Below are some records. Write out exactly their lines from the one with "fill:#ffffff; stroke:#a8aaac; stroke-width:1;" through the one with "#3d4e61); font-size:9px; font-weight:700;", and leave the pictures behind.

▶ [Stored dataset items]
------------------------------

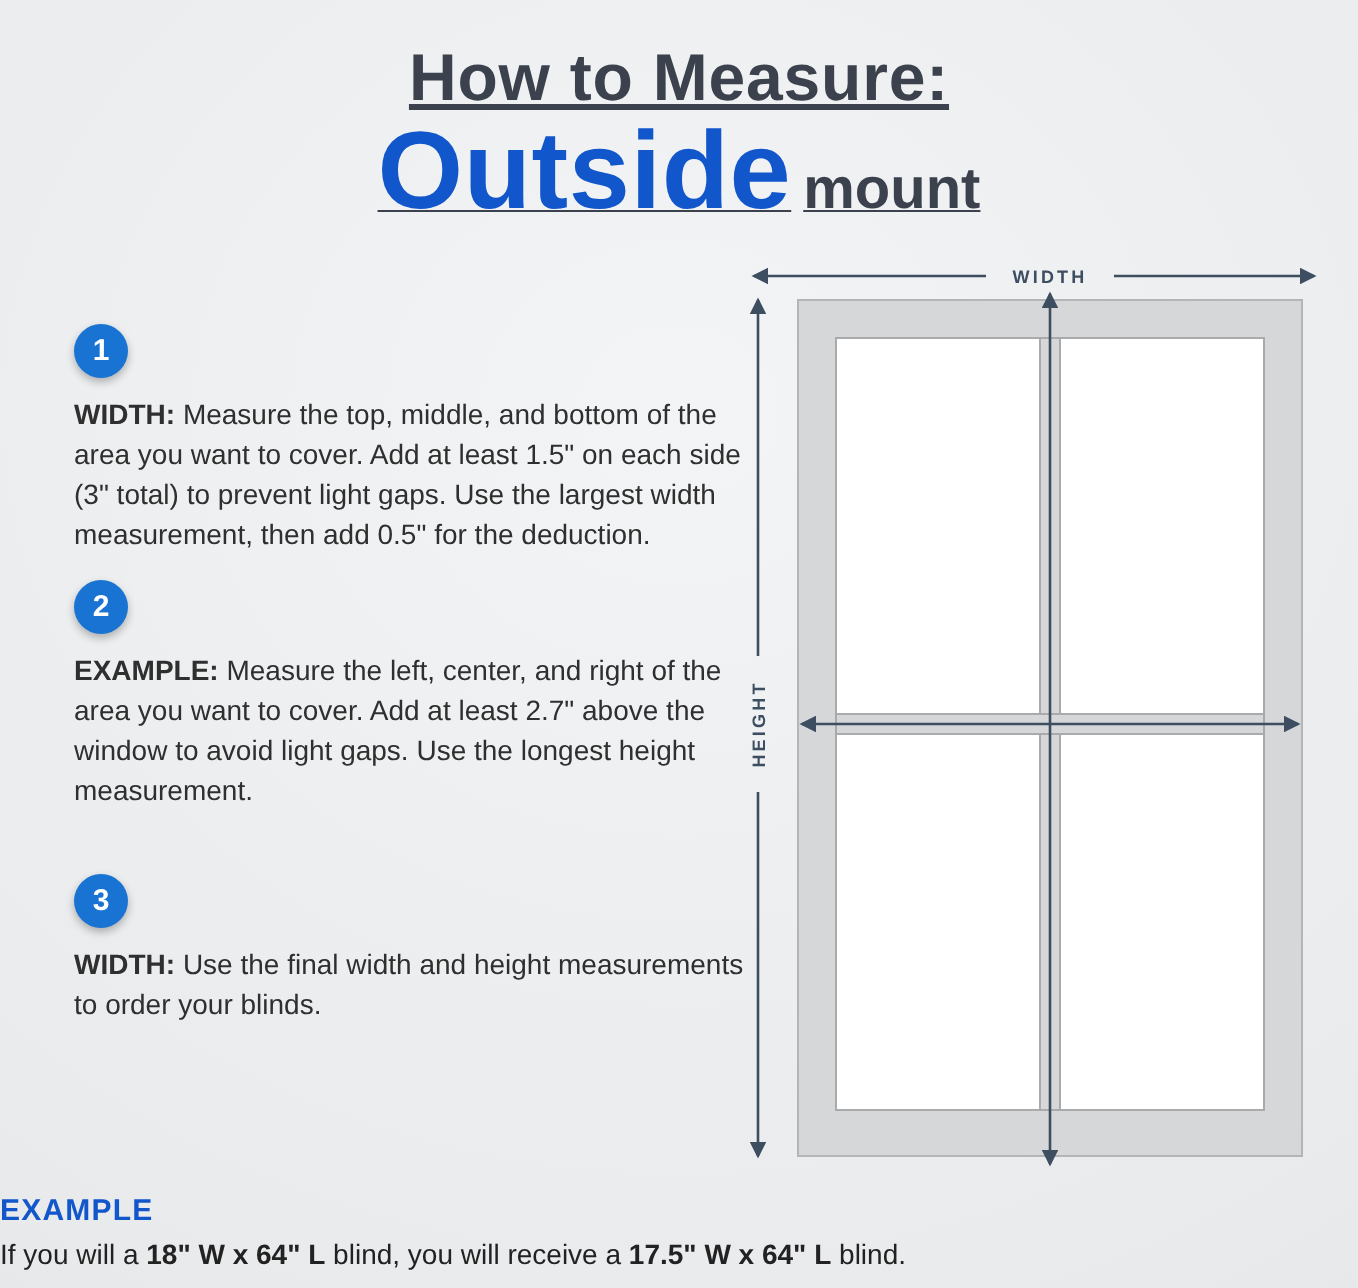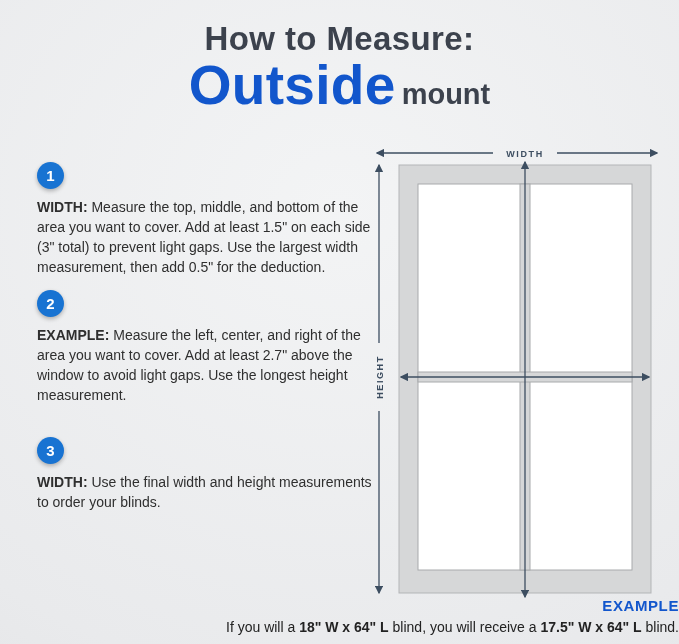--- a/index.html
+++ b/index.html
@@ -10,7 +10,7 @@
     color: var(--text-dark, #2f2f2f);
   }
   
-  .header { padding-top:22px; text-align:center; color: var(--title-dark, #3c424d); }
+  .header { padding-top:22px; text-align:center; color: var(--title-dark, #3c424d); text-decoration: underline; }
   .t1 { font-size:33px; font-weight:700; letter-spacing:.4px; line-height:1.05; }
   .t2 { margin-top:1px; line-height:1.0; }
   .t2 .accent { font-size:55px; font-weight:800; color: var(--accent-blue, #1256cc); letter-spacing:.3px; }

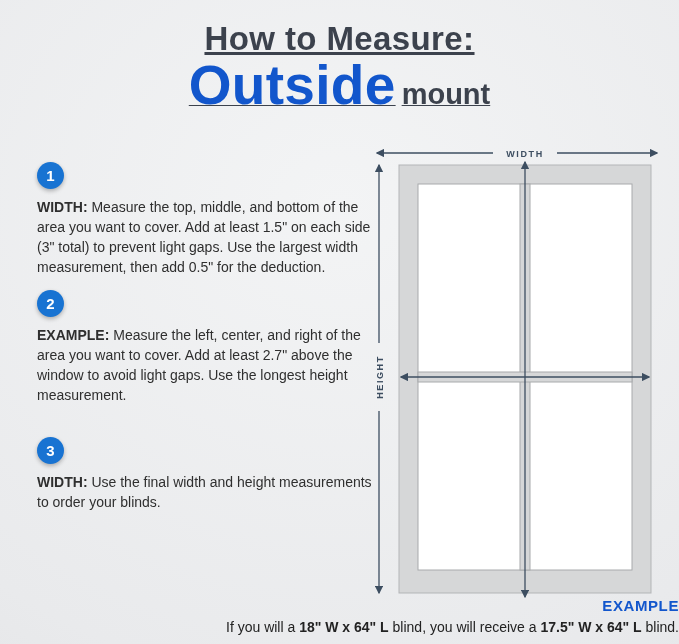--- a/index.html
+++ b/index.html
@@ -30,7 +30,7 @@
   .step-text { font-size:14px; line-height:1.43; color: var(--text-dark,#2f2f2f); }
   .step-text b { font-weight:700; }
   
-  .diagram { position:absolute; top:145px; right:16px; width:292px; height:462px; }
+  .diagram { position:absolute; top:130px; right:16px; width:292px; height:462px; }
   .frame-outer { fill:#d6d7d8; stroke:#b3b5b7; stroke-width:1; }
   .pane-area  { fill:#ffffff; stroke:#a8aaac; stroke-width:1; }
   .mullion    { fill:#d6d7d8; stroke:#a8aaac; stroke-width:1; }

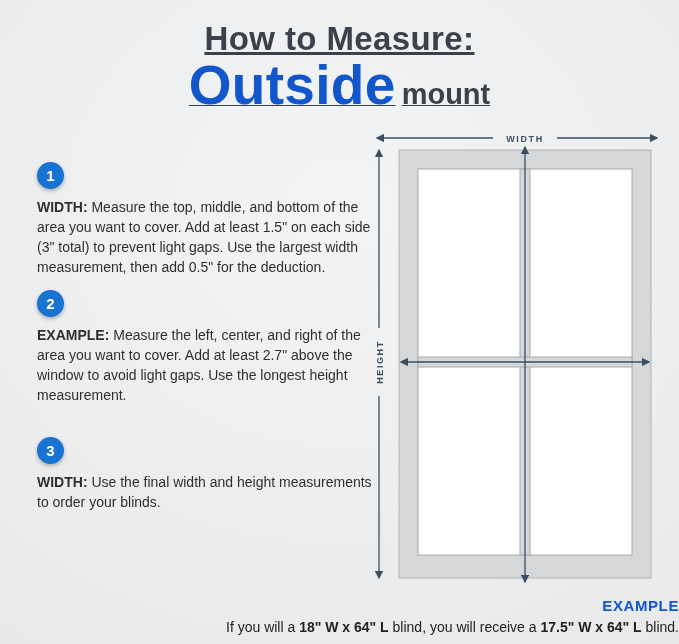--- a/index.html
+++ b/index.html
@@ -39,7 +39,7 @@
   .dim-label  { fill: var(--arrow-color, #3d4e61); font-size:9px; font-weight:700;
                 letter-spacing:1.6px; font-family:"Liberation Sans",sans-serif; }
   
-  .example { position:absolute; left:0; right:0; bottom:9px; text-align:right; }
+  .example { position:absolute; left:0; right:0; bottom:9px; text-align:left; }
   .ex-title { font-size:15px; font-weight:700; letter-spacing:.6px; color: var(--accent-blue,#1256cc); margin-bottom:5px; }
   .ex-text { font-size:14px; color:#222; }
   .ex-text b { font-weight:700; }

------------------------------

▶ [WRITTEN RESPONSE]
   .pane-area  { fill:#ffffff; stroke:#a8aaac; stroke-width:1; }
   .mullion    { fill:#d6d7d8; stroke:#a8aaac; stroke-width:1; }

--- a/index.html
+++ b/index.html
@@ -39,7 +39,7 @@
   .dim-label  { fill: var(--arrow-color, #3d4e61); font-size:9px; font-weight:700;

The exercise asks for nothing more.